The original board was cute. It has two parallel strings of series resistors, one was 4 LEDs the other was 3 LEDs so there are two different resistors on the board. One resistor is on the (+) side of one string the other is on the (-) side of the other string. Clever how the board was set up. You see a resistor on each side. On the (+) side is connected an LED of one circuit and a resistor of the other circuit. On the (-) side connection is the opposite, the ground of the string with the positive reisistor and a resistor to the string with the last LED on the (+) ccontact.

Prepare the R2, unsolder the 11 5mm LED module, the wire polarity is obvious. To the R2 take off the big spring and unsolder the (+)spring. Now connect the wires to the appropriate terminal, pop it in, put on the bezel and use the switch.

I used a pigtail so I could bend the module around on longer wires just to take a picture for you.

The Glow LEDs now are connected to a (+) line coming from the R2 hot terminal on the switch, on this line is the Glow LED clickie. The Glow LED ground connects to the R2 ground wire.

Simple.


----------



## Northern Lights (May 9, 2008)

Pulling the black feet off the black straps frees them and they can be lifted out. 
I put a piece of plastic sheet under the top of the strap to create the glare shade as just a portion of the R2 beam hits the bezel and is visible to the operator.
The glow locator is constant on. It uses more power than it should in theory but it still is negligible. But when behind the light that glow is glare into my eyes. I installed a clickie up forward with the other switches. Just a hole and splice into the Positive lead. The clickie is put into the hole and just about anything can be put behind it to back it against the other side of the chamber to hold it into place.

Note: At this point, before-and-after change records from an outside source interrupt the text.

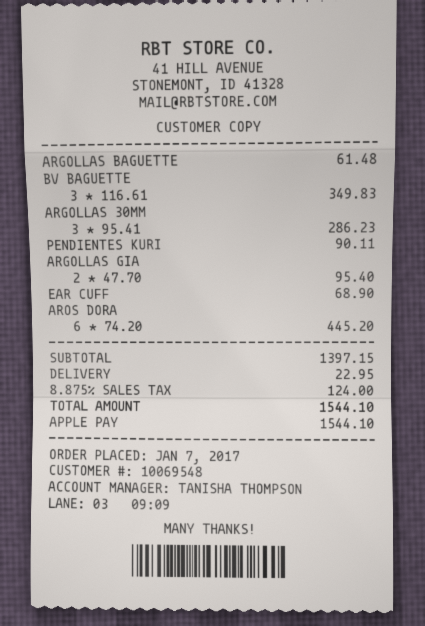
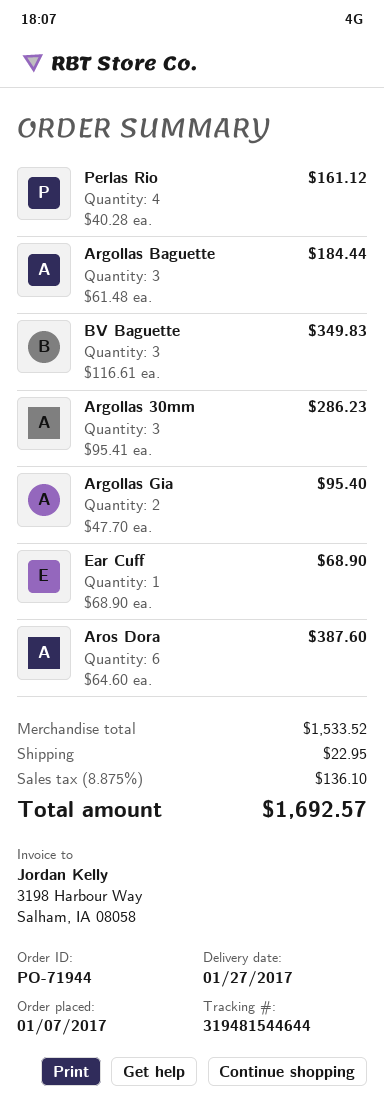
ARGOLLAS BAGUETTE: 1 x 61.48 = 61.48 -> 3 x 61.48 = 184.44
PENDIENTES KURI: 1 x 90.11 = 90.11 -> none
AROS DORA: 6 x 74.20 = 445.20 -> 6 x 64.60 = 387.60
Perlas Rio: none -> 4 x 40.28 = 161.12
subtotal: 1397.15 -> 1533.52
tax: 8.875% = 124.00 -> 8.875% = 136.10
total: 1544.10 -> 1692.57

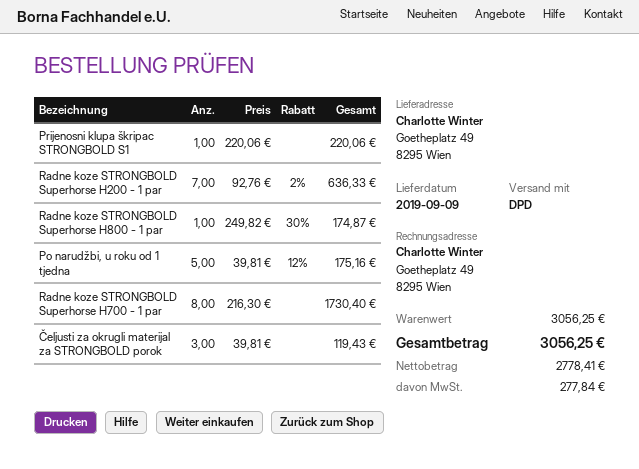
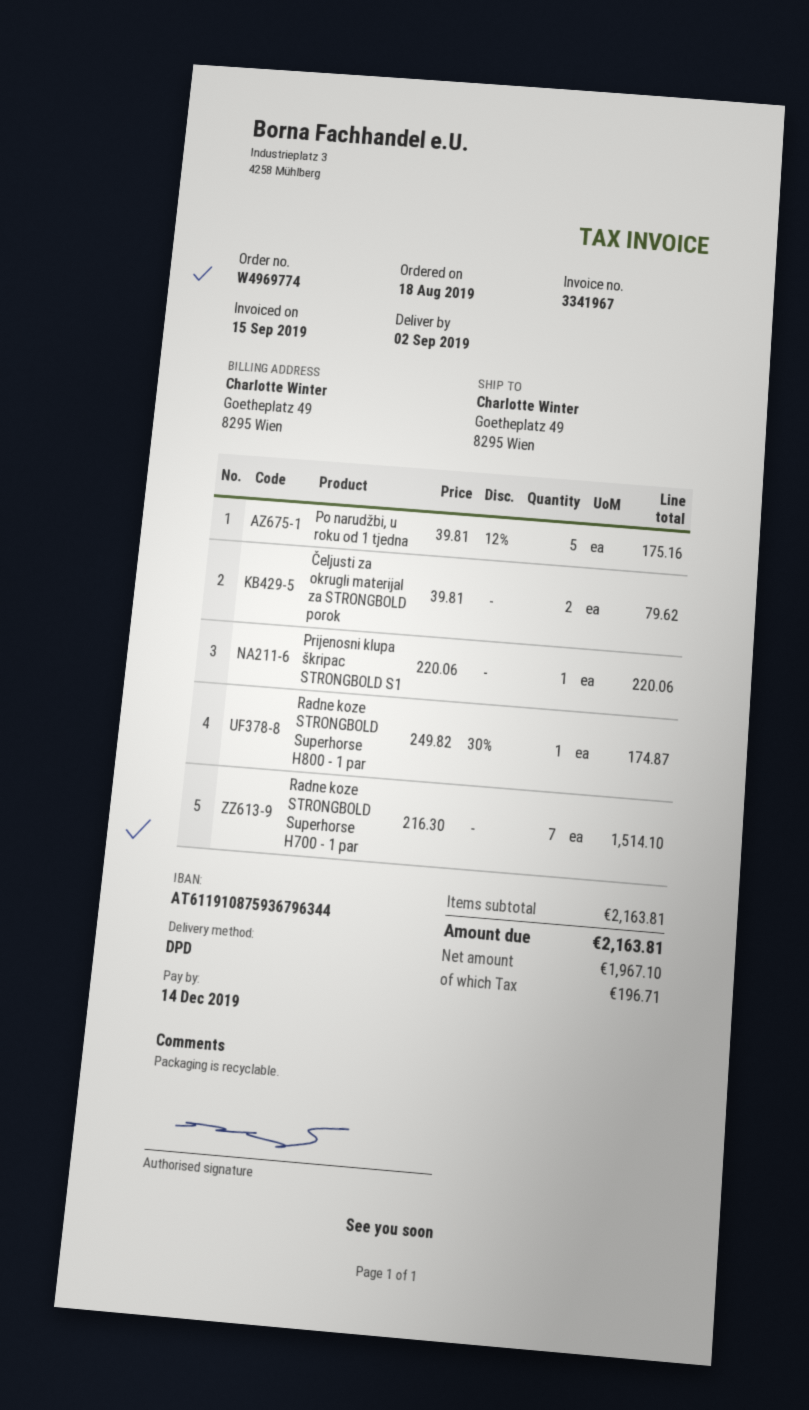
delivery date: 2019-09-09 -> 2019-09-02
Radne koze STRONGBOLD Superhorse H200 - 1 par: 7 x 92.76 - 2% = 636.33 -> none
Radne koze STRONGBOLD Superhorse H700 - 1 par: 8 x 216.30 = 1730.40 -> 7 x 216.30 = 1514.10
Čeljusti za okrugli materijal za STRONGBOLD porok: 3 x 39.81 = 119.43 -> 2 x 39.81 = 79.62
subtotal: 3056.25 -> 2163.81
net: 2778.41 -> 1967.10
tax: 277.84 -> 196.71
total: 3056.25 -> 2163.81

Now I can turn the locator on and off too.


----------



## Patriot (May 9, 2008)

Perfect! Thanks NL 





*edited:*

moved my battery question to another thread


----------



## Pumaman (May 27, 2008)

Just got my drop-in installed and its great! Really like the N30, its well worth the price. Now with the R2 installed its that much more useful. here is a pic of the dropin running at 7.4v in a 6p body vs the 5mm leds in the N30. obviously no comparison.
thanks for the great idea Northern Lights!


----------



## pbs357 (May 27, 2008)

Cool idea! Plus, if you wanted to keep the flood effect you could apply a diffuser material to the lens to soften the hotspot.


----------



## Northern Lights (May 27, 2008)

Some of the suppliers offer real glass lens that will fit that bezel and that will transmit a bit more light. 

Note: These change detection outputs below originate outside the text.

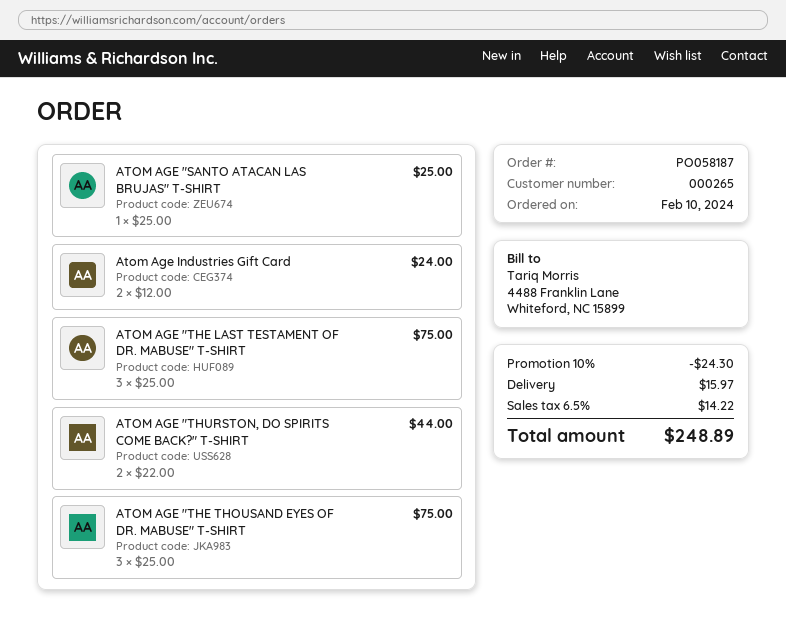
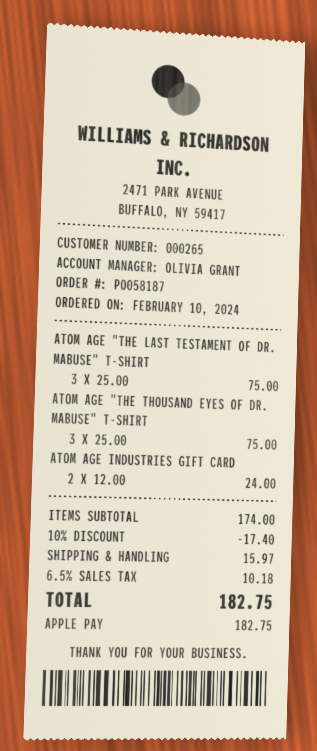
ATOM AGE "SANTO ATACAN LAS BRUJAS" T-SHIRT: 1 x 25.00 = 25.00 -> none
ATOM AGE "THURSTON, DO SPIRITS COME BACK?" T-SHIRT: 2 x 22.00 = 44.00 -> none
discount: 10% = 24.30 -> 10% = 17.40
tax: 6.5% = 14.22 -> 6.5% = 10.18
total: 248.89 -> 182.75

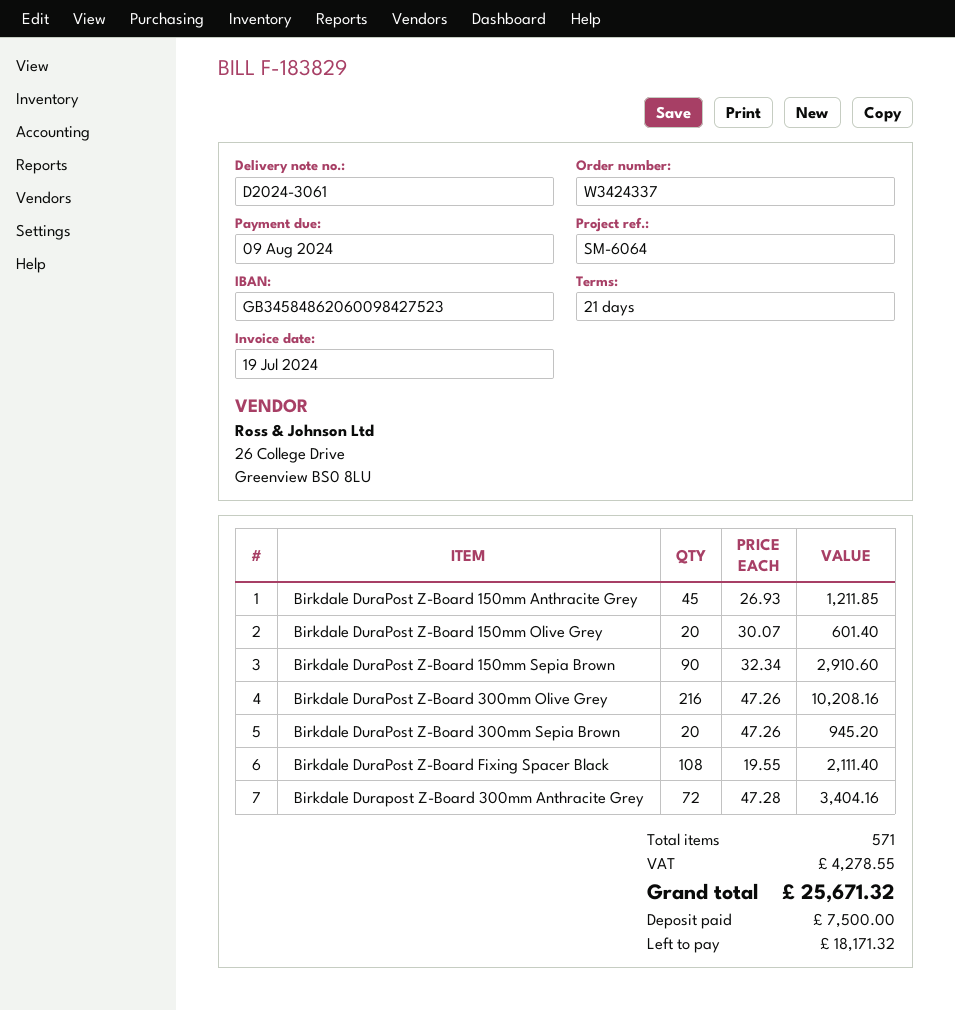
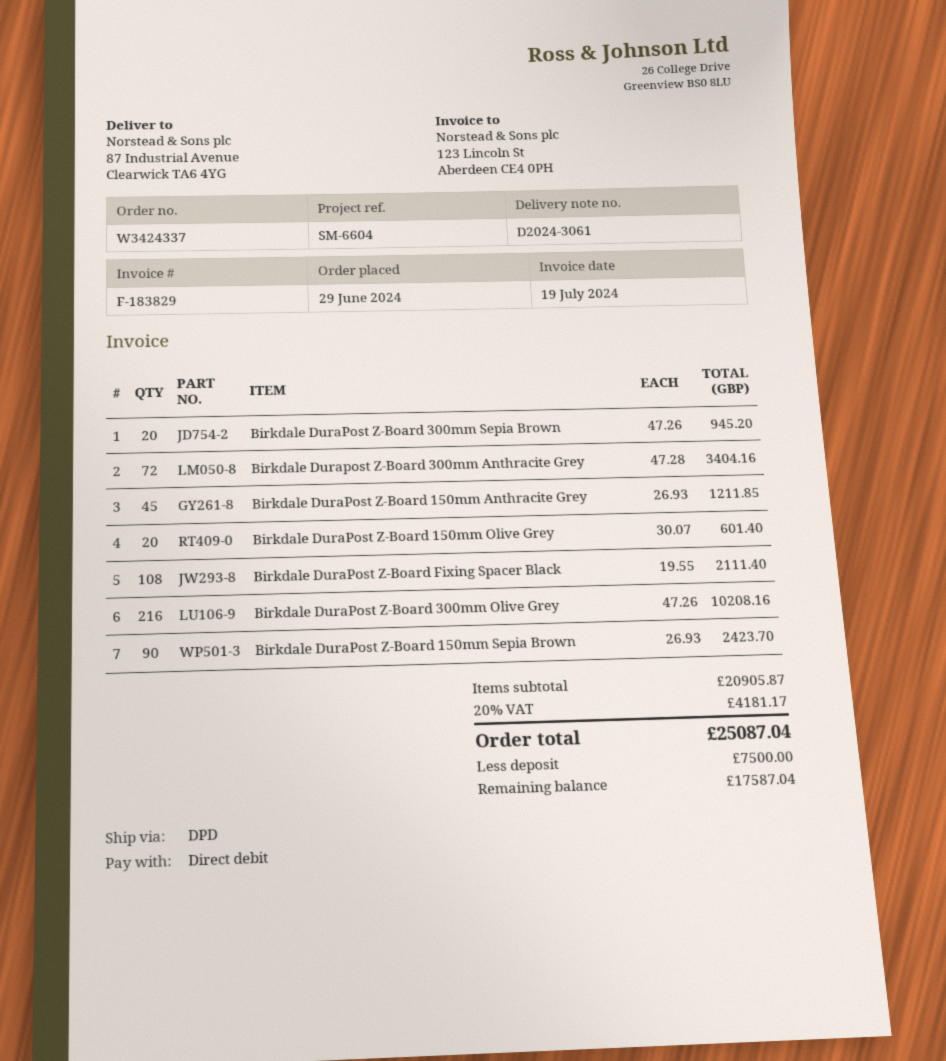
reference: SM-6064 -> SM-6604
Birkdale DuraPost Z-Board 150mm Sepia Brown: 90 x 32.34 = 2910.60 -> 90 x 26.93 = 2423.70
tax: 4278.55 -> 4181.17
total: 25671.32 -> 25087.04
balance: 18171.32 -> 17587.04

I am building a lantern based on 120 LED string wound on a tube and that R2 will be part of the handle because of this success too.


----------



## Nos (May 28, 2008)

KD's 28mm multi layer ar coated lens fits perfectly! i suggest you to bore the lens cover a bit out to gain a decent amount of spill









and the 28mm aspheric fits too.....but ......but you better stick with the lens :tinfoil:


----------



## Pumaman (May 28, 2008)

The honeymoon is over with the drop-in.

Had turned it on and off maybe 5 times, in like 5 minutes. not on-off-on-off rapidly. Was outside enjoying it, turned off the HID and then turned on the drop-in and flash! no more light from the R2. luckily the HID would come on fine. was not sure what happend, so unsoldered it and replace the 5mm. they worked fine. tried the drop-in in a 6P and nothing. inspected it carefully and 2 bond wires are BLACK! dont know if the driver was bad, or if the light somehow fried it. This really sucks as DX's exchange/return process is terrible. i am hesitant to order another, even from the other distributor. any opinions?

BTW:the drop-in has "SUPER BRIGHT R2" around the outside of the reflector, just like the one pictured in the original post. no indication of voltage.


----------



## Northern Lights (May 28, 2008)

I agree about returns, they just do not give you credit if you even get authorization to return. I consider it cost of doing business since they under sell everyone else. I have stuff returned on authorization and they ignor all correspondence afterwards. One day I will go to the appropriate thread and give CPF my review of service!! LOL

Just get anothor R2 module from somewhere else, likely made from one venodor anyway. The drive is supposed to take 3.6 to 18 V. I like mine! Likely your driver was bad. For the money you are going to get a bad one eventually, quality comes at a price but I find the quality of these imports ok, I spend $K's on this sort of stuff for fun every year. If the cost of one light is improtant to you it will bother you and take the fun out of it. I look at it like a big sky rocket. Once the fireworks are spent they are gone but was it FUN?


----------



## BVH (May 28, 2008)

I'm very happy with mine. Still going after maybe an hour of off and on use.


----------



## LukeA (May 28, 2008)

Looks like the board may have been bypassed or somehow was pushing too much current to the emitter. 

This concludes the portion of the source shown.